» Task statement: In the records below, begin at the line containing "(249, 462) none" and end at the line containing "[861,437,907,452] 09, 15"; quote every line in that span exactly, including both boundary lines, and no others.

» Exercise inputs:
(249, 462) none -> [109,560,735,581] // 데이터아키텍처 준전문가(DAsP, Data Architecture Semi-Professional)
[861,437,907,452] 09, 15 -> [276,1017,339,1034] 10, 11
--
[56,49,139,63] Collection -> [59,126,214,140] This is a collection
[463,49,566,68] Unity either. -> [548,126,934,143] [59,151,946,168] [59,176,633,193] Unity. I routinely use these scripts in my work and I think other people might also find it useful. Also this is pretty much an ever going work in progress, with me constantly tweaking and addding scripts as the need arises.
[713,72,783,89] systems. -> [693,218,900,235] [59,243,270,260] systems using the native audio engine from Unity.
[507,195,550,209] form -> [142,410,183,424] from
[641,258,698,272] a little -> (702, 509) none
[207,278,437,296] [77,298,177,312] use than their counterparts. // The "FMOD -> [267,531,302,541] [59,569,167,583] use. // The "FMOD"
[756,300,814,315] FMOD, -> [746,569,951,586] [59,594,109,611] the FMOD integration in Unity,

» Task output:
(249, 462) none -> [109,560,735,581] // 데이터아키텍처 준전문가(DAsP, Data Architecture Semi-Professional)
[861,437,907,452] 09, 15 -> [276,1017,339,1034] 10, 11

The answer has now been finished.